Phase I (due Friday, April 11 at 4 p.m.)

    Once again, we will begin with JUnit tests.  This time you must write two different kinds of tests, one for each of the methods.  Of course, since many lists may be correct for the editChanges method, it can be tricky to test it.  Fortunately, you have the Transform class (again from the CS 232 package).  The class is provided in EditHelper.jar, along with the necessary documentation.  It contains a method apply, that will apply an ArrayList<String> of commands to a given String and return the result.  (It contains another method as well; read about it.)  Invoking this method from within your test methods should enable you to test the editChanges method.  As with the skyline problem, include your initials as part of each test method in your suite.  (Hopefully) correct and buggy versions of the solution are also available.

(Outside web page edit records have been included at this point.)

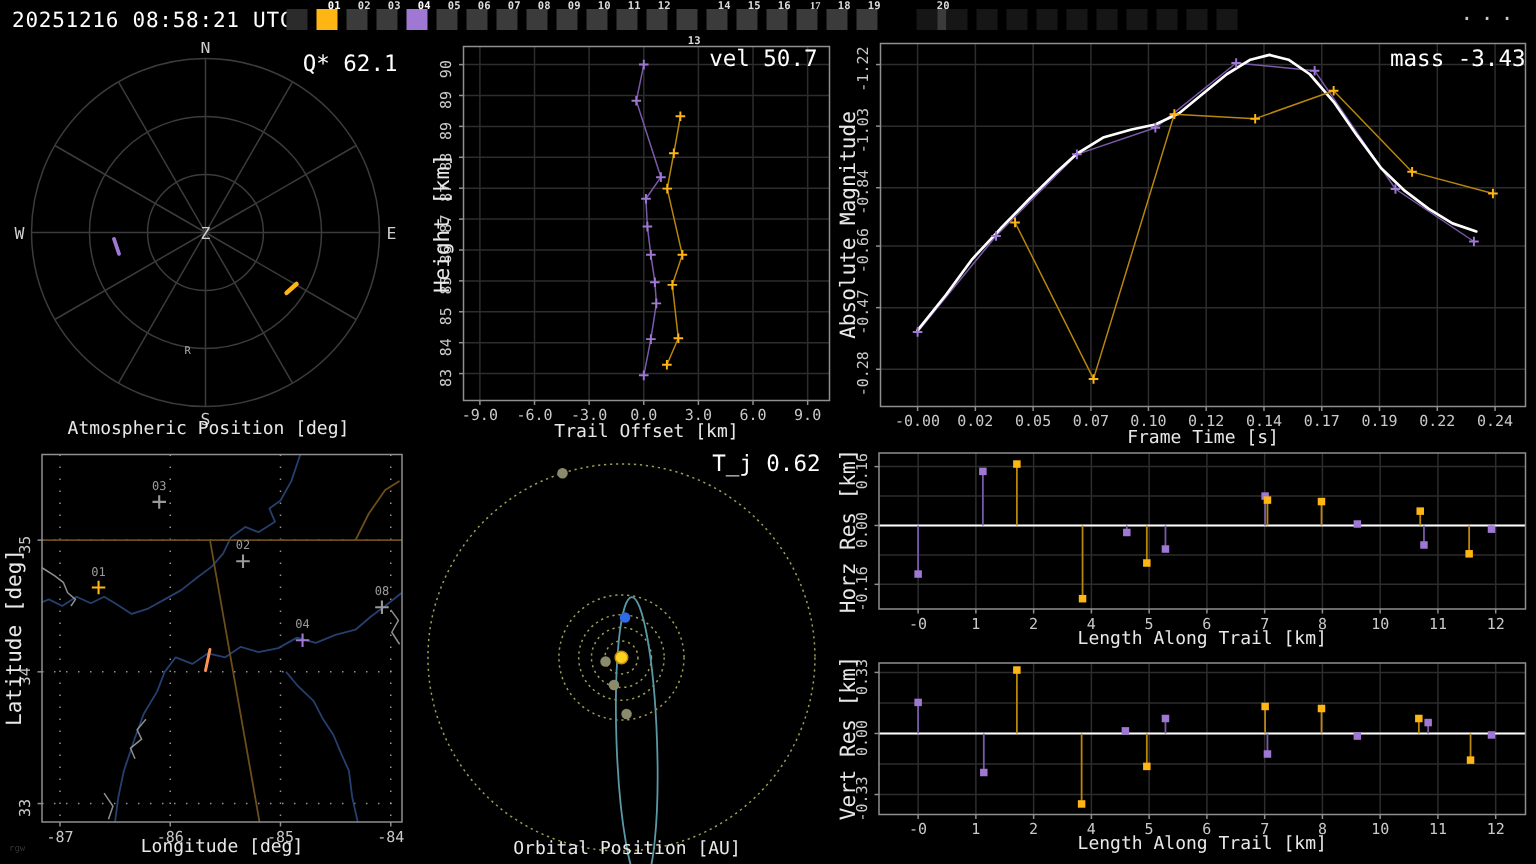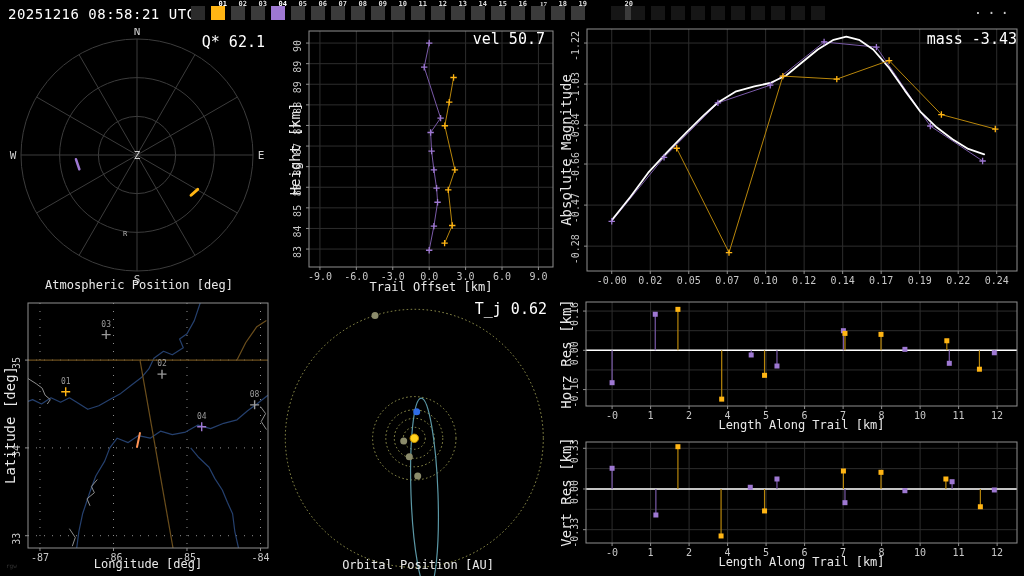--- a/index.html
+++ b/index.html
@@ -63,21 +63,21 @@
       <div class="fsq" style="left: 391px; background: rgb(59, 59, 59);">
         <span class="lbl" style="color: rgb(220, 220, 220);">10</span>
       </div>
       <div class="fsq" style="left: 411px; background: rgb(59, 59, 59);">
         <span class="lbl" style="color: rgb(220, 220, 220);">11</span>
       </div>
       <div class="fsq" style="left: 431px; background: rgb(59, 59, 59);">
         <span class="lbl" style="color: rgb(220, 220, 220);">12</span>
       </div>
       <div class="fsq" style="left: 451px; background: rgb(59, 59, 59);">
-        <span class="lbl" style="color: rgb(220, 220, 220);">13</span>
+        <span class="lbl" style="color: rgb(220, 220, 220); margin-top: 23px;">13</span>
       </div>
       <div class="fsq" style="left: 471px; background: rgb(59, 59, 59);">
         <span class="lbl" style="color: rgb(220, 220, 220); margin-left: 34px;">14</span>
       </div>
       <div class="fsq" style="left: 491px; background: rgb(59, 59, 59);">
         <span class="lbl" style="color: rgb(220, 220, 220);">15</span>
       </div>
       <div class="fsq" style="left: 511px; background: rgb(59, 59, 59);">
         <span class="lbl" style="color: rgb(220, 220, 220);">16</span>
       </div>
@@ -287,20 +287,21 @@
       <path d="M423.4063398451899 133.01964285714286H429.8063398451899M426.6063398451899 129.81964285714287V136.21964285714284" stroke="#9e78d2" stroke-width="1.3" fill="none"></path>
       <path d="M117.50880943604865 120.27142857142856H123.90880943604866M120.70880943604865 117.07142857142856V123.47142857142856" stroke="#ffb514" stroke-width="1.3" fill="none"></path>
       <path d="M169.81253225211944 224.63392857142858H176.21253225211942M173.01253225211943 221.4339285714286V227.83392857142857" stroke="#ffb514" stroke-width="1.3" fill="none"></path>
       <path d="M223.7012163656469 48.10357142857143H230.10121636564688M226.9012163656469 44.903571428571425V51.30357142857143" stroke="#ffb514" stroke-width="1.3" fill="none"></path>
       <path d="M277.58990047917433 51.12857142857143H283.9899004791743M280.7899004791743 47.92857142857143V54.328571428571436" stroke="#ffb514" stroke-width="1.3" fill="none"></path>
       <path d="M329.8936232952451 32.54642857142855H336.2936232952451M333.0936232952451 29.34642857142855V35.74642857142855" stroke="#ffb514" stroke-width="1.3" fill="none"></path>
       <path d="M382.1973461113159 86.5642857142857H388.59734611131586M385.39734611131587 83.3642857142857V89.7642857142857" stroke="#ffb514" stroke-width="1.3" fill="none"></path>
       <path d="M436.0860302248434 101.04107142857144H442.4860302248434M439.2860302248434 97.84107142857144V104.24107142857144" stroke="#ffb514" stroke-width="1.3" fill="none"></path>
     </svg>
   <div class="corner" style="right:7px;top:2px;">mass -3.43</div>
+  <div class="xtitle" style="left:31px;top:256px;width:430px;">Frame Time [s]</div>
   <div class="ytitle" style="left:10px;top:122px;">Absolute Magnitude</div>
 </div>
 
 <div id="panelD" class="panel">
   <svg id="svgD" width="278" height="280">
       <clipPath id="mapclip">
         <rect x="28" y="7" width="240" height="245"></rect>
       </clipPath>
       <g clip-path="url(#mapclip)">
         <line x1="39.981623277181995" x2="39.981623277181995" y1="7" y2="252" stroke="#aaa" stroke-width="1" stroke-dasharray="1 7" opacity="0.85"></line>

Phase II (due Friday, April 11 at 4 p.m.)

   Similar to Phase II of the skyline problem, this phase simply requires you to demonstrate that you understand the commands necessary to convert one String to another and that you can properly use the Transform class.  You are to build an ArrayList of commands that convert the String "Harlan" into the String "Hunkins".  You are then to apply this list to the String "Harlan" while the class is using "verbose" mode.  Thus, the program will show the results of your transformation at each step.

Phase III (due Friday April 25 at 4 p.m.)

   This program is to compute the minimum edit distance between two Strings.  In other words, you need to complete the editDistance method described above.  As was the case with the skyline assignment, the complete set of test cases submitted by students will be shared as soon as feasible.  Phase III tests are now available.

Phase IV (due Friday, April 25, at 4 p.m.)

   In this phase, the program is not necessarily to compute the number of steps, but is to build an ArrayList of the steps themselves.  A sample output showing the format is shown below

    delete(5)
    insert(3,a)
    change(2,q)

This output says that the change can be effected by deleting the fifth character, followed by inserting an 'a' after the third character, followed by changing the second character to a 'q'. 

As was the case with the skyline assignment, the complete set of test cases submitted by students will be shared as soon as feasible.

Phase IV tests are now available.

Note:  Each Phase is to be turned in via a separate email message.